From 7489ef7a979574effa74f1f17cebb81eefb1b71a Mon Sep 17 00:00:00 2001
From: Bryan Newbold <bnewbold@robocracy.org>
Date: Fri, 23 Jul 2021 11:56:42 -0700
Subject: refs: refactor web paths; enrich refs as generic; remove old refs
 link

---
 python/fatcat_tools/references.py | 85 ++++++++++++++++-----------------------
 1 file changed, 35 insertions(+), 50 deletions(-)

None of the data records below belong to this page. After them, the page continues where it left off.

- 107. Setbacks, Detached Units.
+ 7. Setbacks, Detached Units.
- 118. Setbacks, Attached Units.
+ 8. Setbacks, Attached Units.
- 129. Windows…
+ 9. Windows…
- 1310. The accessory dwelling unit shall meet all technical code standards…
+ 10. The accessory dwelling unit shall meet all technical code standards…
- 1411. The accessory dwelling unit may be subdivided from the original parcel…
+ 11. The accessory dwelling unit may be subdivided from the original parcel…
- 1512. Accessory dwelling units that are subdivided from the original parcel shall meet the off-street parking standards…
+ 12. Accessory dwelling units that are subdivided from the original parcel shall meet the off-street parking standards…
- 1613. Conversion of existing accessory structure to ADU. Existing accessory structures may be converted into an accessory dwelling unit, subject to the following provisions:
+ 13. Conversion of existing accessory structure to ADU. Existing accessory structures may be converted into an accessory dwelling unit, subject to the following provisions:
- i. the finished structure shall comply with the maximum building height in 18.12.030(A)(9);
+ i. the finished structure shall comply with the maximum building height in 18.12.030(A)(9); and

(limited to 'python/fatcat_tools')

diff --git a/python/fatcat_tools/references.py b/python/fatcat_tools/references.py
index 1d8a0d0d..a0079efd 100644
--- a/python/fatcat_tools/references.py
+++ b/python/fatcat_tools/references.py
@@ -3,26 +3,13 @@ Helper routines for working with the fatcat citation graph, which is a separate
 index of reference links between works in the main catalog.
 
 See bulk citation and citation API proposals for design documentation.
-
-TODO:
-
-    surt_ify() helper (URL to SURT for queries)
-    CSL enrichment method (using only elasticsearch mget)

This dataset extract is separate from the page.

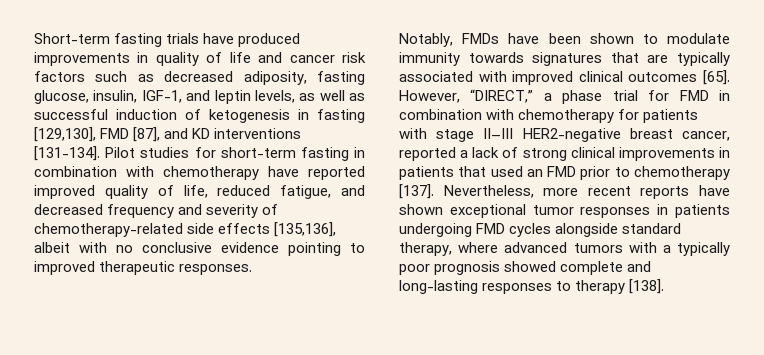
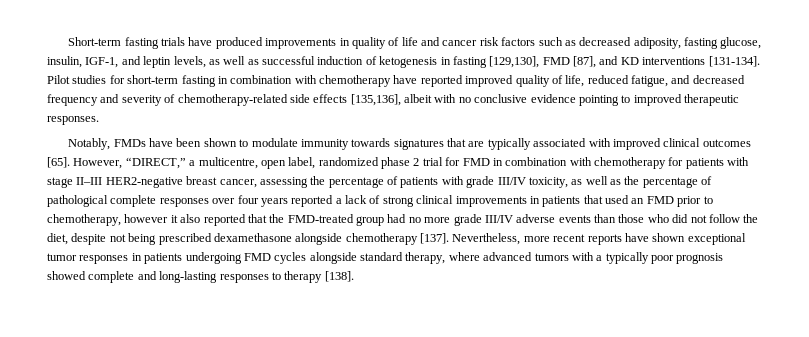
- However, “DIRECT,” a phase trial for FMD in combination with chemotherapy for patients with stage II–III HER2-negative breast cancer, reported a lack of strong clinical improvements in patients that used an FMD prior to chemotherapy [137].
+ However, “DIRECT,” a multicentre, open label, randomized phase 2 trial for FMD in combination with chemotherapy for patients with stage II–III HER2-negative breast cancer, assessing the percentage of patients with grade III/IV toxicity, as well as the percentage of pathological complete responses over four years reported a lack of strong clinical improvements in patients that used an FMD prior to chemotherapy, however it also reported that the FMD-treated group had no more grade III/IV adverse events than those who did not follow the diet, despite not being prescribed dexamethasone alongside chemotherapy [137].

-    CSL enrichment for fatcat enrichment
-    access transform
-    microfilm access in access transform
-
-    all_outbound_refs(...) -> List[BiblioRef]

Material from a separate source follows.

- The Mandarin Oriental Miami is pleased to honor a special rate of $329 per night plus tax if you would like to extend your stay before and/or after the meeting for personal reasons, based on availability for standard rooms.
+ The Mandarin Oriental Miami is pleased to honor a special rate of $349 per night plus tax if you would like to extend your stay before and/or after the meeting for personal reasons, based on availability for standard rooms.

-    all_inbound_refs(...) -> List[BiblioRef]
-        same as get_outbound_refs()/get_inbound_refs(), but does a scroll (return list or iterator?)
-        (optional; maybe not public)
 """
 
 import sys
 import json
 import datetime
 import argparse
-from typing import Optional, List, Any, Dict
+from typing import Optional, List, Any, Dict, Union
 
 from pydantic import BaseModel
 import elasticsearch
@@ -45,8 +32,6 @@ class BiblioRef(BaseModel):
     source_work_ident: Optional[str]
     # with lang prefix like "en:Superglue"
     source_wikipedia_article: Optional[str]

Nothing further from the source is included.